Ce n’est point par conjecture seulement que j’admets la haute antiquité d’une autre sorte de chants, ceux par lesquels on solennisait les fêtes du mariage. Homère, décrivant les sujets représentés sur le bouclier d’Achille : « Dans l’une des deux villes, il y avait, dit-il, des noces et des festins. Des nouvelles mariées sortaient de leur demeure, conduites par la ville à la lumière des flambeaux. Un bruyant hyménée retentissait ; de jeunes danseurs formaient des rondes, et au milieu d’eux les flûtes, les phorminx, faisaient entendre leurs sons. Les femmes s’émerveillaient, debout chacune devant sa porte[2]. » L’expression d’Homère, un bruyant hyménée retentissait, se trouve textuellement reproduite dans un passage analogue de la description du bouclier d’Hercule, attribuée à Hésiode.
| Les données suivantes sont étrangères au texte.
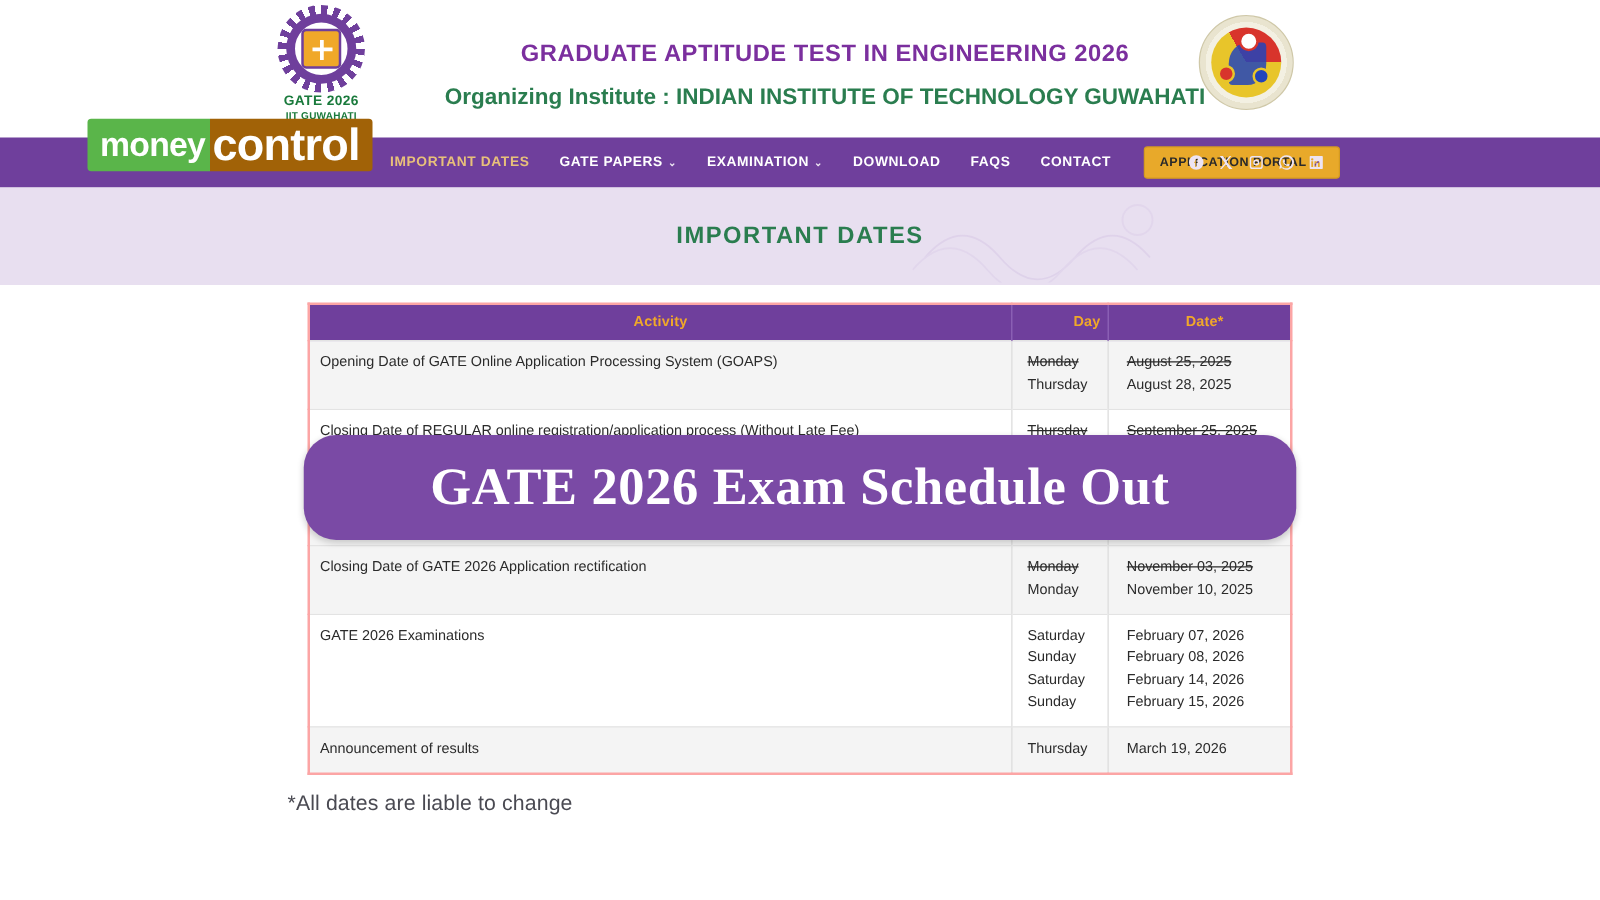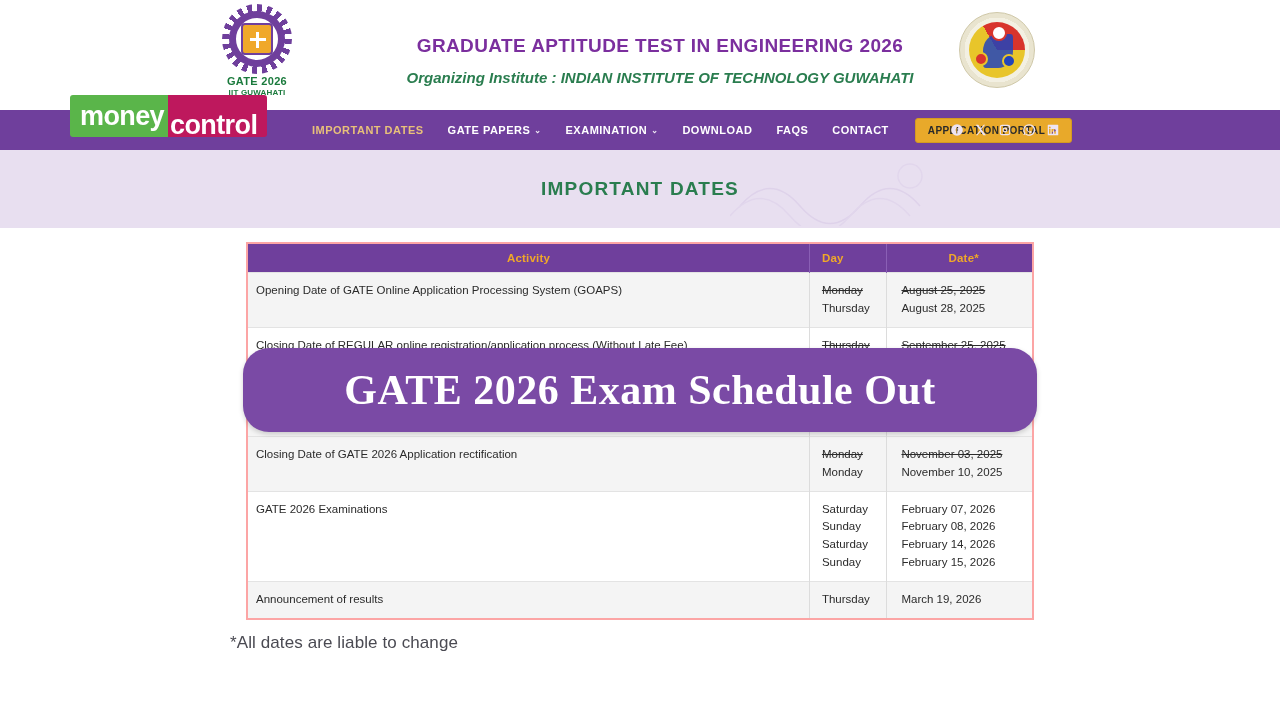"Organizing Institute : INDIAN INSTITUTE" .title-org { font-size: 15px -> 18px; font-style: italic -> none }
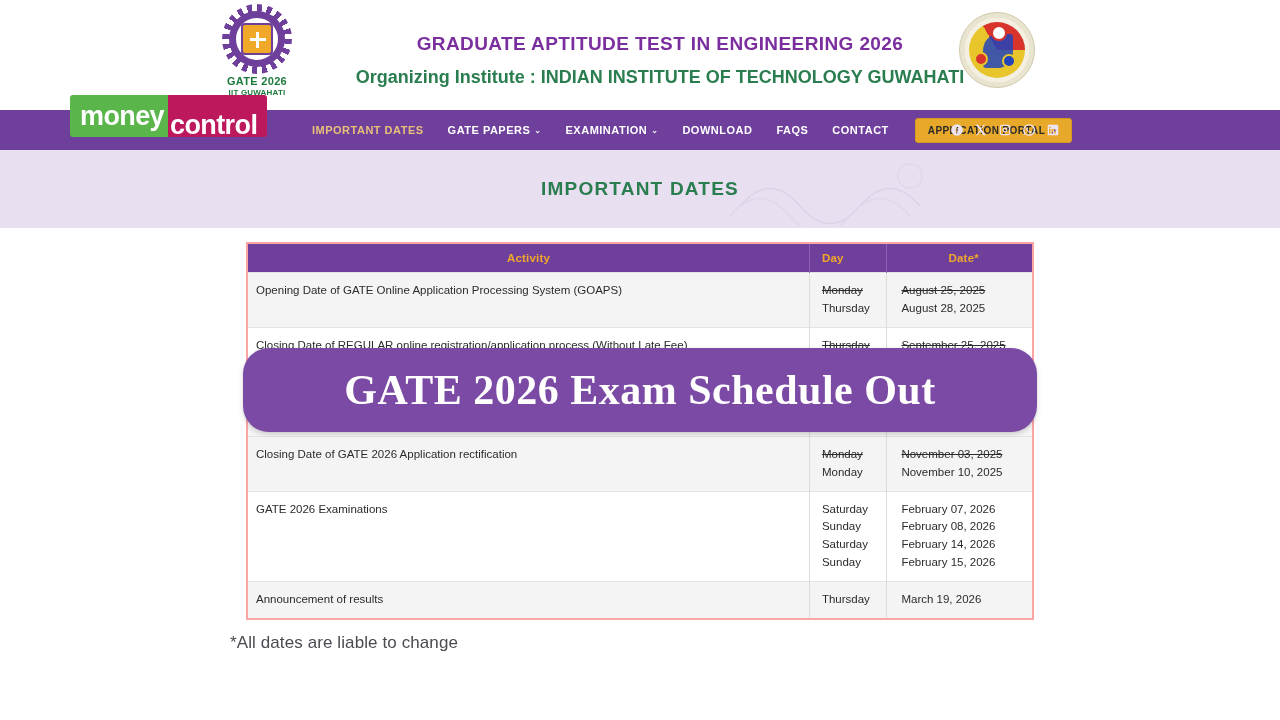"control" .mc-control { background: #be185d -> #a16207; font-size: 27px -> 36px; padding: 10px 10px 3px 2px -> 1px 10px 3px 2px }
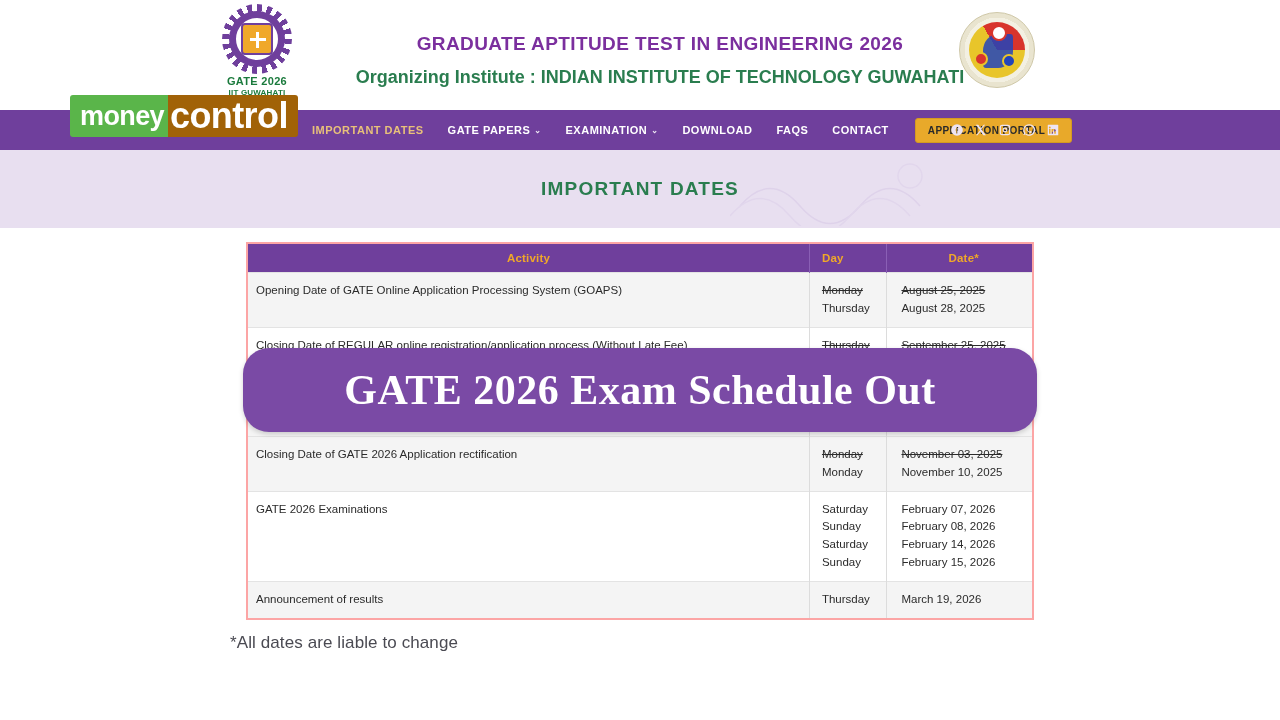"Day" th.col-day { text-align: left -> right }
Un chant caractérisé de la sorte ne pouvait être quelque chose de bien compliqué ; et je ne crois pas qu’il y ait une excessive témérité à dire que ce qui le composait principalement, c’étaient quelques exclamations répétées sans fin ; par exemple, ô hyménée hymen ! hymen ô hyménée ! et encore, io hymen ! hyménée io ! io hymen hyménée ! Je n’en ai pas de preuve, mais je suis sûr que Catulle, qui me fournit

  1. Iliade, chant XII, vers 393, 394.
  2. Ibid. chant XVIII, vers 490 et suivants.